■ **Activity**
What you return should be each line of the data containing the string "maneja".

[Before-and-after change data]
==*==

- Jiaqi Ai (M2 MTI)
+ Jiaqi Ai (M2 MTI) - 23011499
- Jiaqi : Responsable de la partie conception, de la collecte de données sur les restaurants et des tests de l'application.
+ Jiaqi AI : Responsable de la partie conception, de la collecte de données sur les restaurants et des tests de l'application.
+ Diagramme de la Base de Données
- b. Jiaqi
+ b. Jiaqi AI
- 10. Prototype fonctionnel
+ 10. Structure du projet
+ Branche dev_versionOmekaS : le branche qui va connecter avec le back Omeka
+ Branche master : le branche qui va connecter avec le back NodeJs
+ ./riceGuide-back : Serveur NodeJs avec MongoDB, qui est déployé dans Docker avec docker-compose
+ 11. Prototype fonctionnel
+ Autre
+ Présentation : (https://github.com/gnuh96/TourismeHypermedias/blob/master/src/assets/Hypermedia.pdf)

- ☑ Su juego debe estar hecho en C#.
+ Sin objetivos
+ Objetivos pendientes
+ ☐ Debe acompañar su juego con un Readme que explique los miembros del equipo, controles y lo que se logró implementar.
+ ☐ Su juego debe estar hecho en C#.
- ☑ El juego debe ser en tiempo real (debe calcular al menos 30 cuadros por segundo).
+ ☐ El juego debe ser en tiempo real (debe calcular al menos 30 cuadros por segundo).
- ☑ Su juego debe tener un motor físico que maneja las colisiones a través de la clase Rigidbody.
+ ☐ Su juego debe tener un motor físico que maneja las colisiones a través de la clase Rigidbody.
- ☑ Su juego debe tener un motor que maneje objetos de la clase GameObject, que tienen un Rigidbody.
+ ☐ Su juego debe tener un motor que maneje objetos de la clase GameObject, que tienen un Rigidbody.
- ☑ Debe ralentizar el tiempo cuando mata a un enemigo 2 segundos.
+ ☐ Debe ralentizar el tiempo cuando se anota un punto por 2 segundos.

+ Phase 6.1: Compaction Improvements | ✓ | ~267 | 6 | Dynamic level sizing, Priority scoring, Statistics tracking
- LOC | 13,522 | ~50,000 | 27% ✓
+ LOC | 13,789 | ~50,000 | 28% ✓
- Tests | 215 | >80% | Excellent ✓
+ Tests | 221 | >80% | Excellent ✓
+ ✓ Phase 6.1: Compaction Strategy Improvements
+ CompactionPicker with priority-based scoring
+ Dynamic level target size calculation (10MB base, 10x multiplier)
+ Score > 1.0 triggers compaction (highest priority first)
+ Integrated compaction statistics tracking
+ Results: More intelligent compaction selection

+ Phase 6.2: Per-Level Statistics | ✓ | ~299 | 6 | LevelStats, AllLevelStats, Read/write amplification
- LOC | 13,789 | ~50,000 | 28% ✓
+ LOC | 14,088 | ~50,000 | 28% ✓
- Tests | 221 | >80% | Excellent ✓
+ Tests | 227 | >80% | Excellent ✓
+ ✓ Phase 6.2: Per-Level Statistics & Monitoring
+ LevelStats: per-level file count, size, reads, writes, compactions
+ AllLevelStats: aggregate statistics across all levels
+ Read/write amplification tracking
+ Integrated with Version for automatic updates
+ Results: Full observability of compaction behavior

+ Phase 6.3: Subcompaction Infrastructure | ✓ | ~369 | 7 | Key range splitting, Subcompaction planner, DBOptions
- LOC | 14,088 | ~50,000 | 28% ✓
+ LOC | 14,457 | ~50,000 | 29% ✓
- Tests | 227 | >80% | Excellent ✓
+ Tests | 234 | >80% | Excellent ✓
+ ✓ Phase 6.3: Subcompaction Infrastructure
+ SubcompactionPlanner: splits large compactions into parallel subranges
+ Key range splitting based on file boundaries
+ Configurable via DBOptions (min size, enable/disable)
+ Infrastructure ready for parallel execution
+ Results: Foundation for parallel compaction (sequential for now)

==*==

■ **Task output**
- ☑ Su juego debe tener un motor físico que maneja las colisiones a través de la clase Rigidbody.
+ ☐ Su juego debe tener un motor físico que maneja las colisiones a través de la clase Rigidbody.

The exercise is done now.